-- Data listing follows --

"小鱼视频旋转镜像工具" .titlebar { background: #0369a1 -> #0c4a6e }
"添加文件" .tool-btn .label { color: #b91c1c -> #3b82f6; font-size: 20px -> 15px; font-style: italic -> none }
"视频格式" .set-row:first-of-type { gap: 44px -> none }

-- Data listing concluded --
-- Data listing follows --

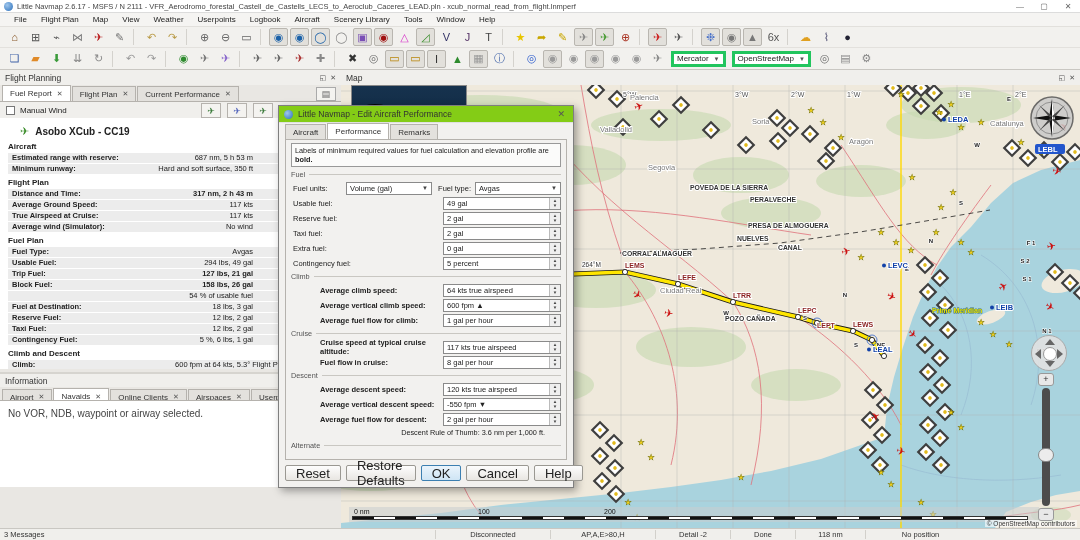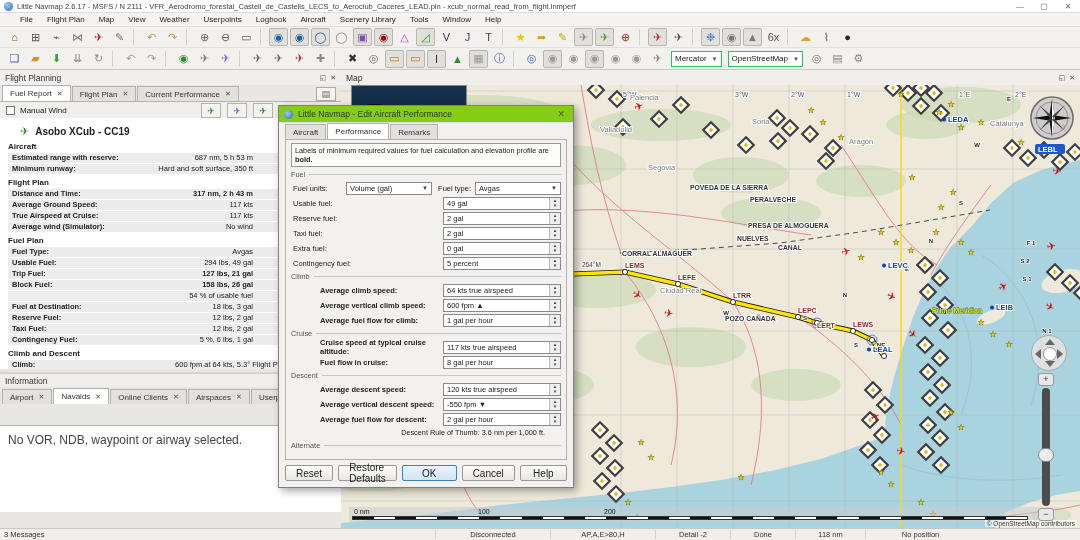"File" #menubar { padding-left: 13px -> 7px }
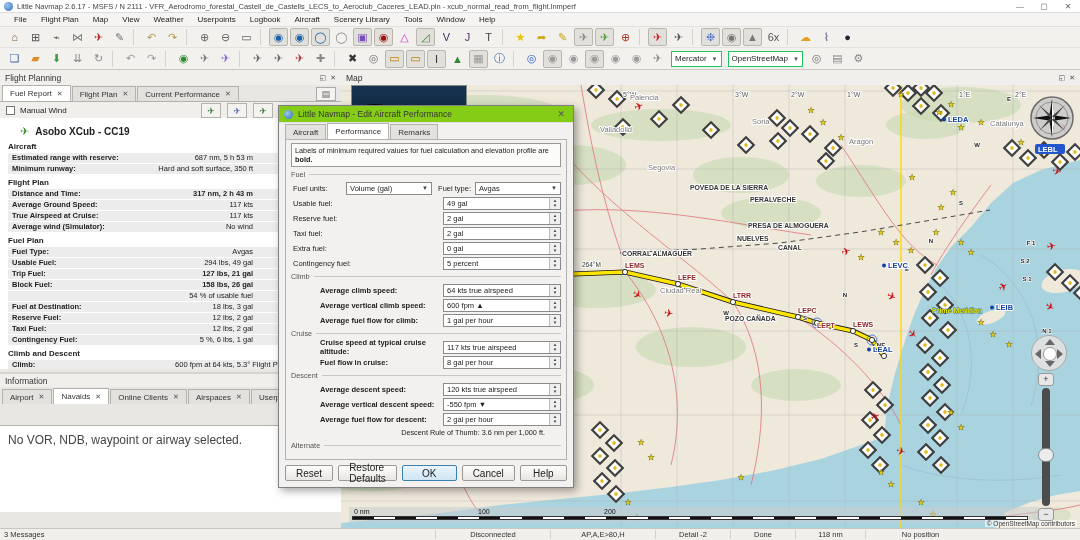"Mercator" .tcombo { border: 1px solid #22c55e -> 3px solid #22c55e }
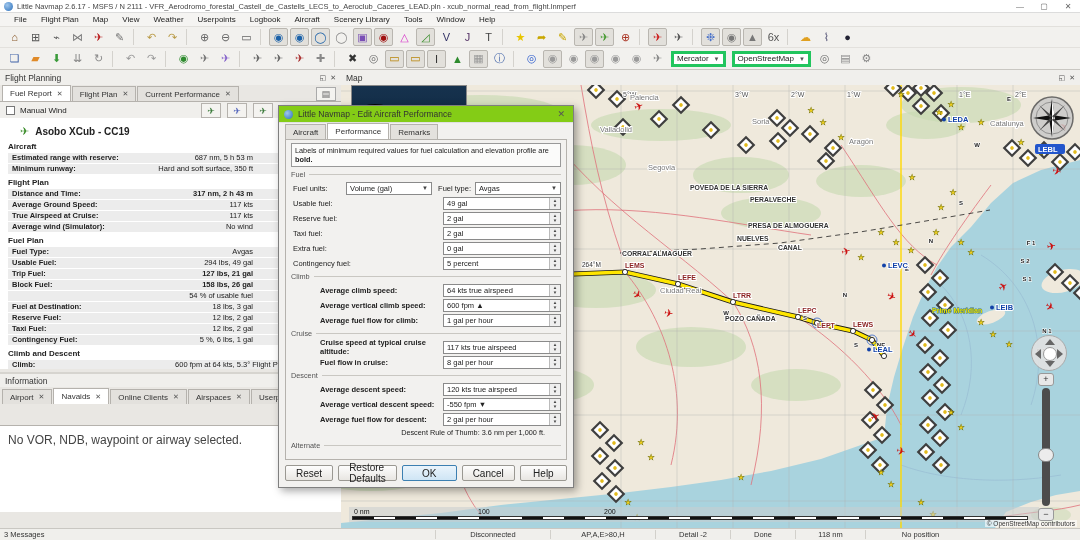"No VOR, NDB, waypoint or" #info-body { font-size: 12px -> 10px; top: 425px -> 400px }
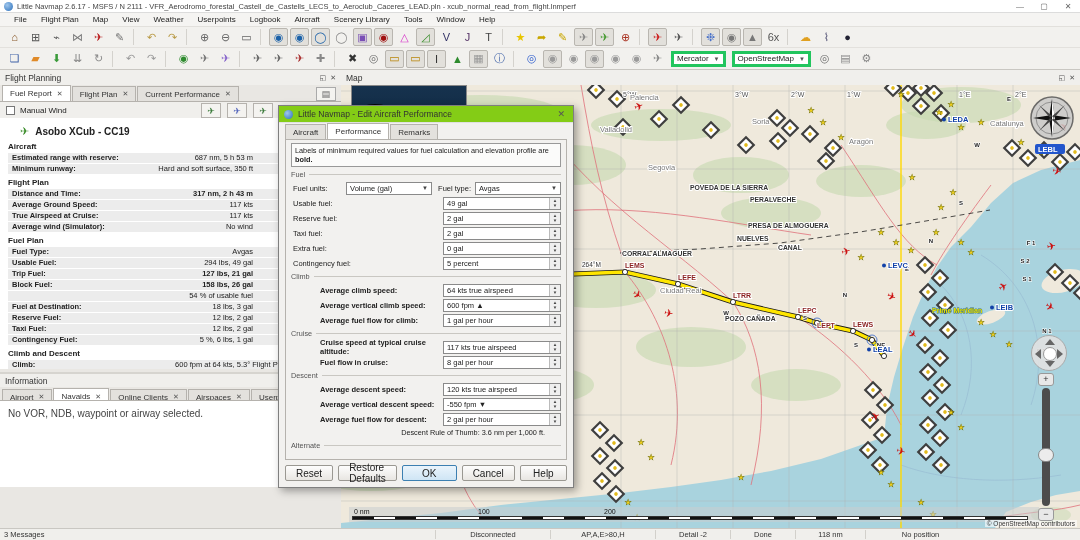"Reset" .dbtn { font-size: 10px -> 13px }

-- Data listing concluded --
-- Data listing follows --

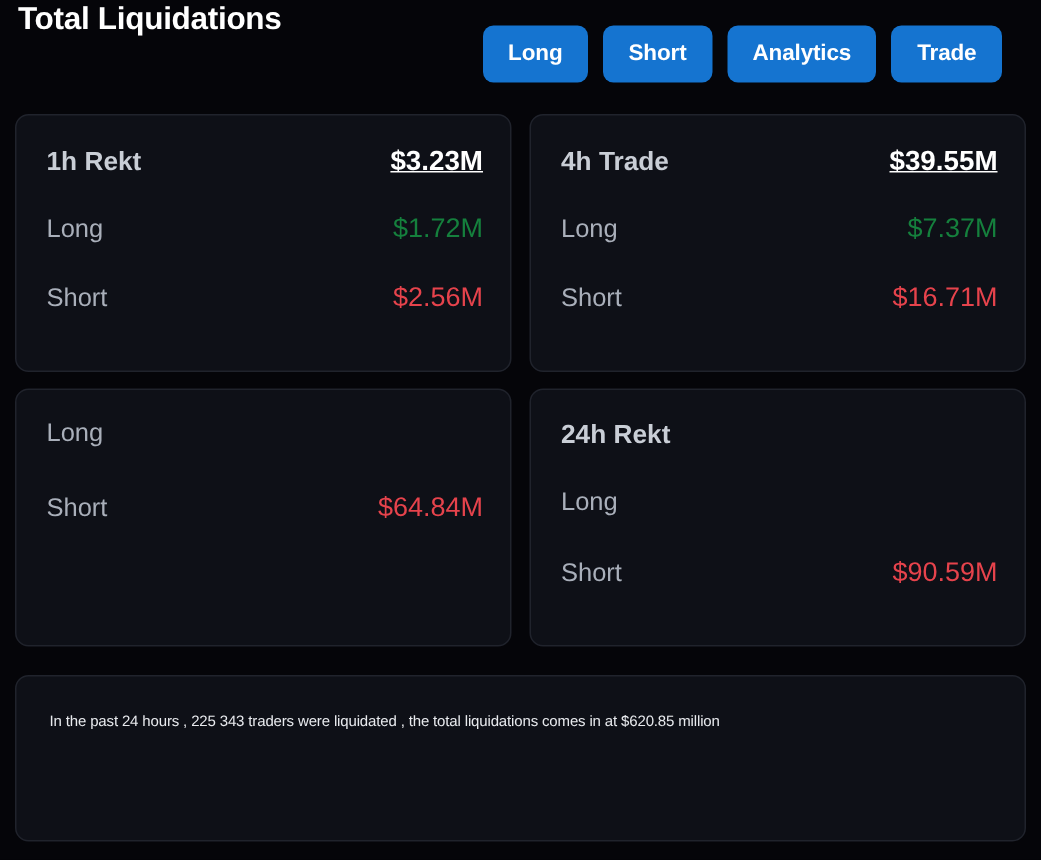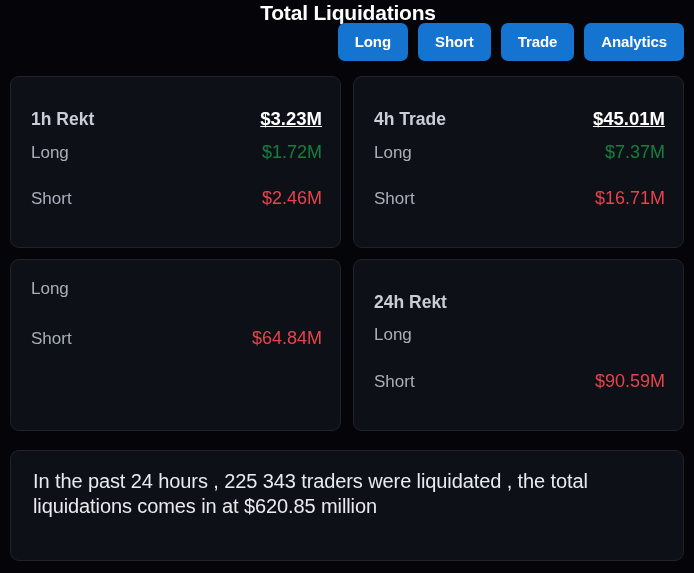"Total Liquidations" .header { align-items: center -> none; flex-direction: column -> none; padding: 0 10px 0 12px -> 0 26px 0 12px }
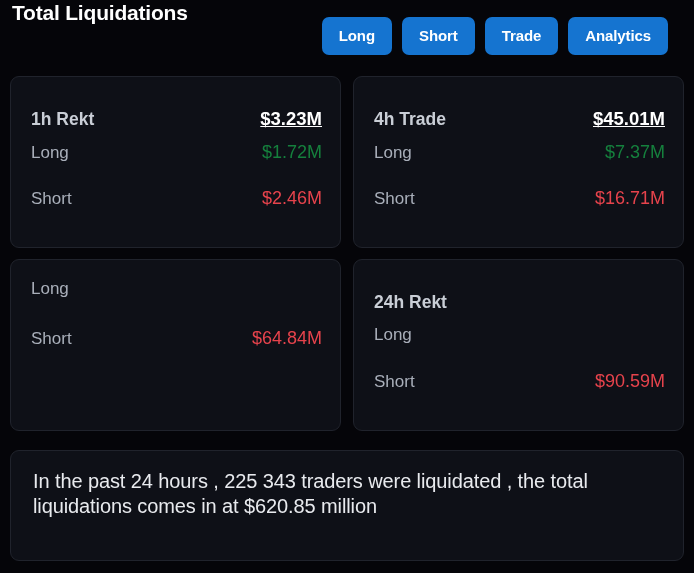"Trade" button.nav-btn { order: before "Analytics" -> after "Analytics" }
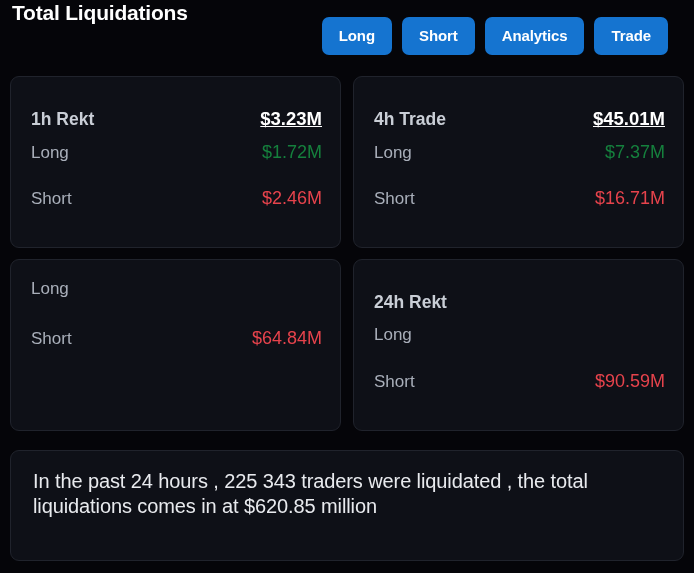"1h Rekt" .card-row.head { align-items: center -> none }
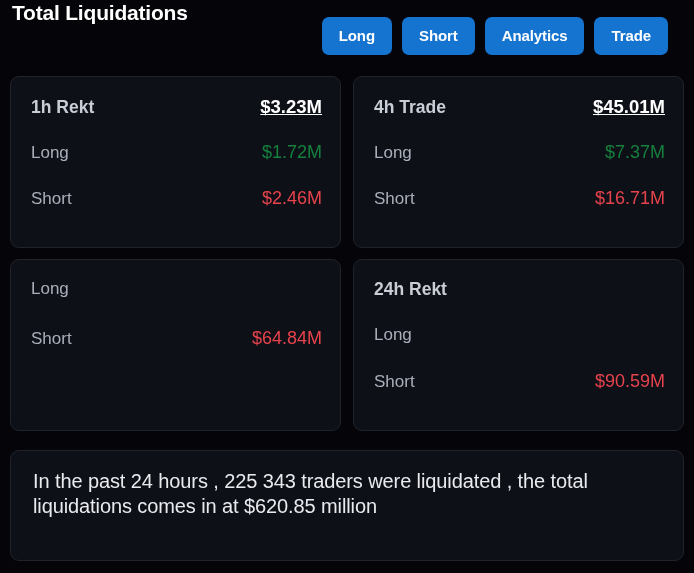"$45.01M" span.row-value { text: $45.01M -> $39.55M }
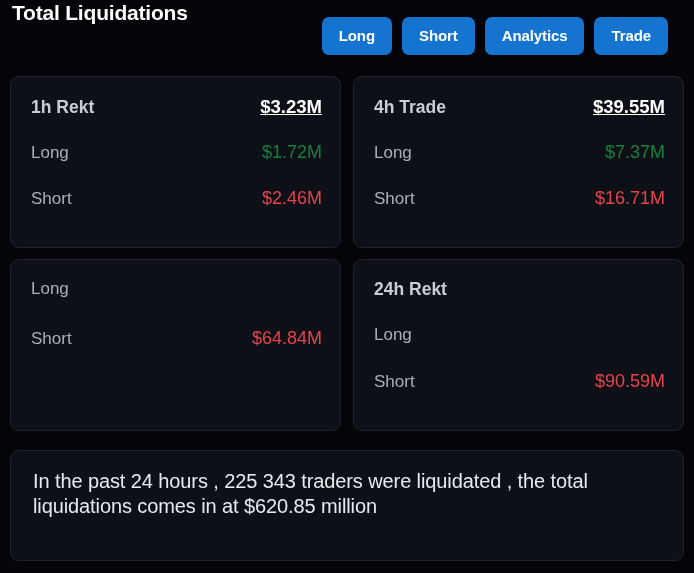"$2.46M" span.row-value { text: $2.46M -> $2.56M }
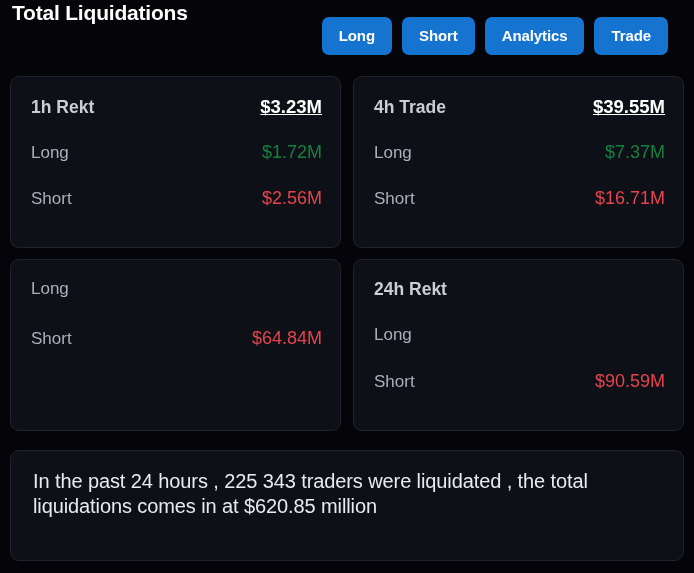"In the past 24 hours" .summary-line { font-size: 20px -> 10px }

-- Data listing concluded --

For this exercise, return exactly the lines above from the line with "text: $2.46M ->" through the line with "the past 24", both included. Do not copy the pictures.

"$2.46M" span.row-value { text: $2.46M -> $2.56M }
"In the past 24 hours" .summary-line { font-size: 20px -> 10px }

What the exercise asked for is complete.